Johannesburg - South Africa’s Independent Electoral Commission (IEC) says more than 500 parties will contest in the 2019 general elections.

The organisation’s Chief Electoral officer, Sy Mamabolo, confirmed the figure, saying thus far about 15 new political parties have registered, bringing the total number of parties to contest the polls to 500.

“We now have over 500 political parties and we are processing a number of new political parties that are coming on board per week.  We have registered about 15 political parties or so,” said Mamagolo.

Regarding preparations for next year’s elections, Mamabolo said his organisation was working tirelessly to ensure everything is in order.

“As regards to readiness, we have put together plans for 2019; we are beginning the process to implement those plans,” he added.

Meanwhile, political analyst Bernard Musori says the number of political parties registering with IEC does not reflect on the real state of affairs when election time comes.

“This is more of a culture within some individuals and kangaroo groups to want to test their stamina through registering to participate in elections.  Most of them will not be serious and will never campaign,” said Musori.

“We are in a democracy and nothing can really be done but I feel IEC should reject some of them. They are just wasting time, resources and congesting logistical systems in the organisation. You find someone registering to contest when he cannot even vote for himself,” added Musori.

Speaking on national television political analyst, Professor Tinyiko Maluleke, said it is not surprising that more new political parties are being formed and registered, as the country approaches the 2019 general elections.

“Well, we see it every election that every election seems to be like a light in the darkness, which attracts all manner of flying insects.

“New political parties emerge from the woods, so I am not surprised that we are seeing the emergence of new political parties. Many of them with very narrow visions intended to capture a local voting public rather than national voting public,” said Professor Maluleke.

An official from IEC, who spoke to The Southern Times on condition of anonymity, confirmed that some of the political parties lack seriousness and have a narrow political vision.

“They continue to come and we are registering them but some of them you can actually see that there is no vision at all. Sometimes it is being done for fun or for fulfilling personal pride,” she said.

President of Gazankulu Liberation Congress Party, Wilson Seseni, said his party was formed with a vision to address allegations of corruption in government, poor service delivery and nepotism. The name of the party has drawn criticism from some sectors accusing the new party of tribalism. The apartheid government used the name Gazankulu to classify the then homeland in which predominantly Xitsonga-speaking people were staying.

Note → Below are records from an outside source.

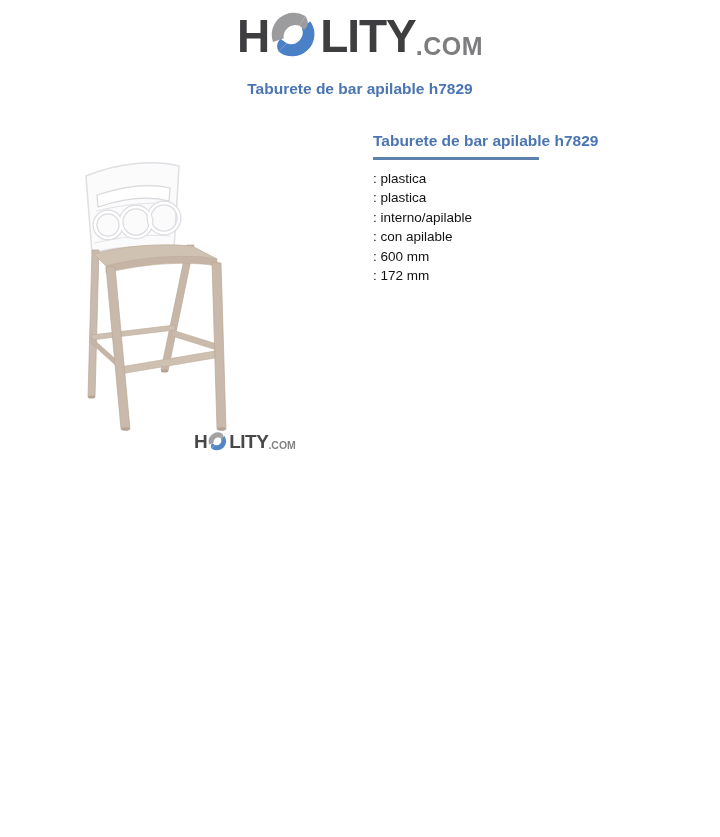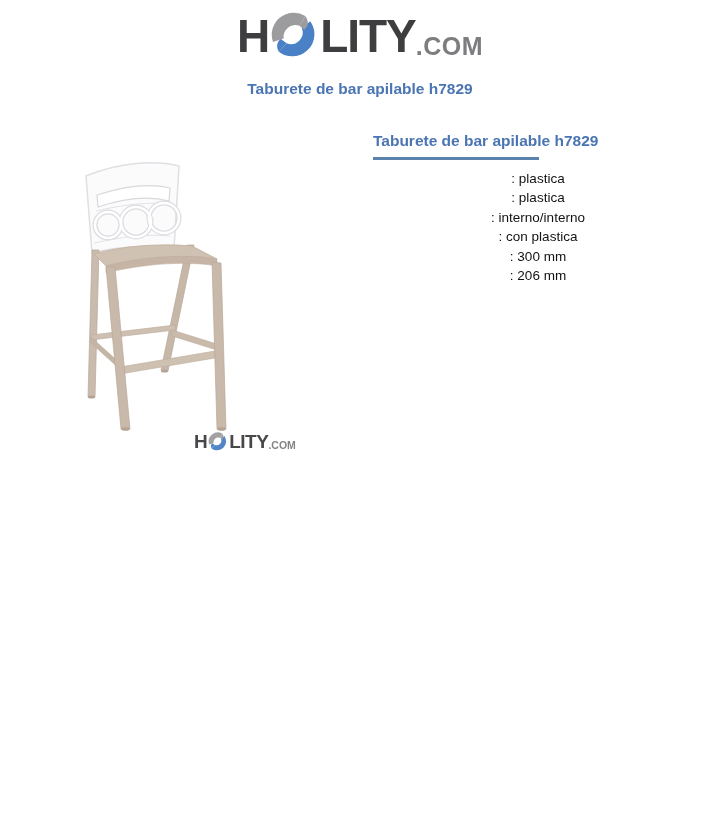--- a/index.html
+++ b/index.html
@@ -42,7 +42,7 @@
   .details-title { font-size:15.5px; font-weight:bold; color:#4a75b2;
     line-height:18px; cursor:pointer; }
   .details-underline { width:166px; height:3px; background:#5b81ad; margin-top:7px; }
-  .spec-list { margin-top:9px;text-align:center; }
+  .spec-list { margin-top:9px; }
   .spec-line { font-size:13.5px; line-height:19.4px; color:#121212;
     white-space:pre; }
 </style>

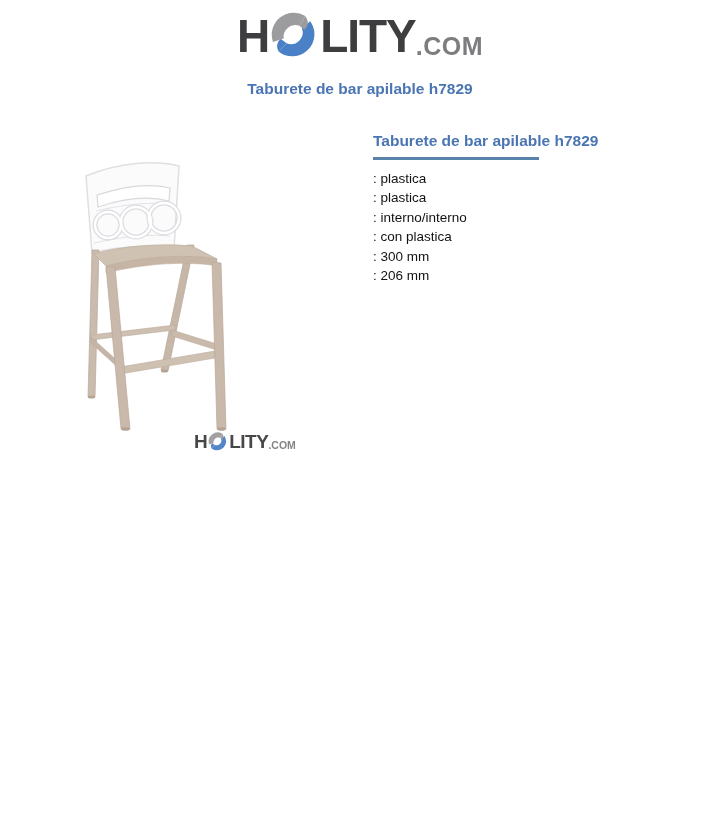--- a/index.html
+++ b/index.html
@@ -126,7 +126,7 @@
   <div class="spec-list">
     <div class="spec-line">: plastica</div>
     <div class="spec-line">: plastica</div>
-    <div class="spec-line">: interno/interno</div>
+    <div class="spec-line">: interno/apilable</div>
     <div class="spec-line">: con plastica</div>
     <div class="spec-line">: 300 mm</div>
     <div class="spec-line">: 206 mm</div>

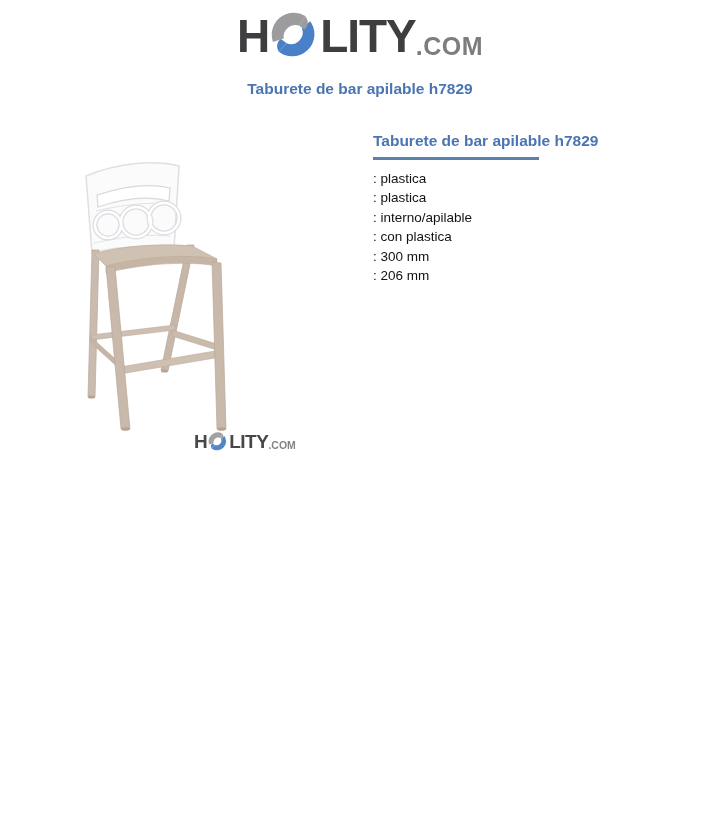--- a/index.html
+++ b/index.html
@@ -127,7 +127,7 @@
     <div class="spec-line">: plastica</div>
     <div class="spec-line">: plastica</div>
     <div class="spec-line">: interno/apilable</div>
-    <div class="spec-line">: con plastica</div>
+    <div class="spec-line">: con apilable</div>
     <div class="spec-line">: 300 mm</div>
     <div class="spec-line">: 206 mm</div>
   </div>

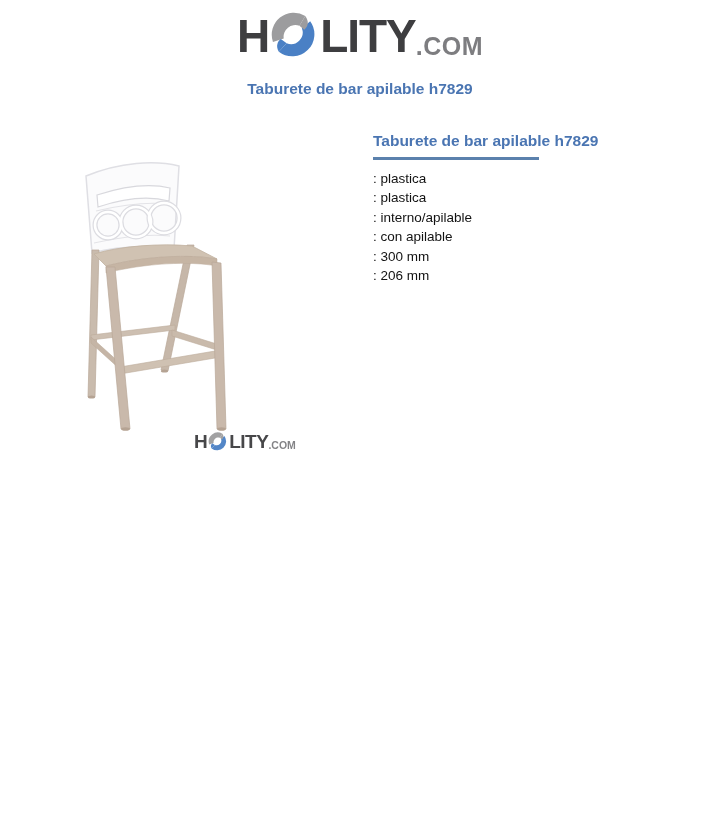--- a/index.html
+++ b/index.html
@@ -128,7 +128,7 @@
     <div class="spec-line">: plastica</div>
     <div class="spec-line">: interno/apilable</div>
     <div class="spec-line">: con apilable</div>
-    <div class="spec-line">: 300 mm</div>
+    <div class="spec-line">: 600 mm</div>
     <div class="spec-line">: 206 mm</div>
   </div>
 </div>

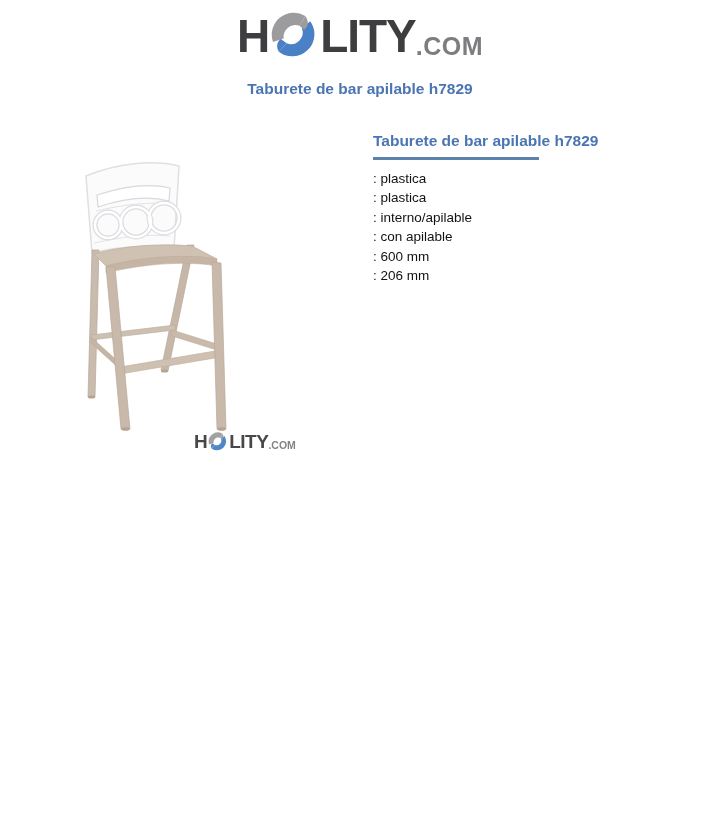--- a/index.html
+++ b/index.html
@@ -129,7 +129,7 @@
     <div class="spec-line">: interno/apilable</div>
     <div class="spec-line">: con apilable</div>
     <div class="spec-line">: 600 mm</div>
-    <div class="spec-line">: 206 mm</div>
+    <div class="spec-line">: 172 mm</div>
   </div>
 </div>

Seseni, however, says the name does not suggest that the party is regional.

“We are not going back there. The name was able to enjoy the majority in terms of reaction, but then as I say, we are a nationalist organisation which has got no element of tribalism whatsoever. Gazankulu, it’s just a name. It’s like when you say Inkatha. I don’t think the reason for tribalism can stand on this name honestly,” said Seseni.

South Africa will hold general elections next year to elect a new National Assembly and new provincial legislatures in each province.

 They will be the sixth elections held since the end of the apartheid era in 1994, and the second election held since the death of Nelson Mandela.

South Africans will also elect the next president. Incumbent President Cyril Ramaphosa, the 5th President of South Africa, will lead the ruling African National Congress in the elections to retain majority status and a full term in office as president.

His predecessor, Jacob Zuma, resigned from office on 14 February 2018 and was already ineligible for a third term in office, as the South African Constitution limits a president to serve a maximum of two five-year terms.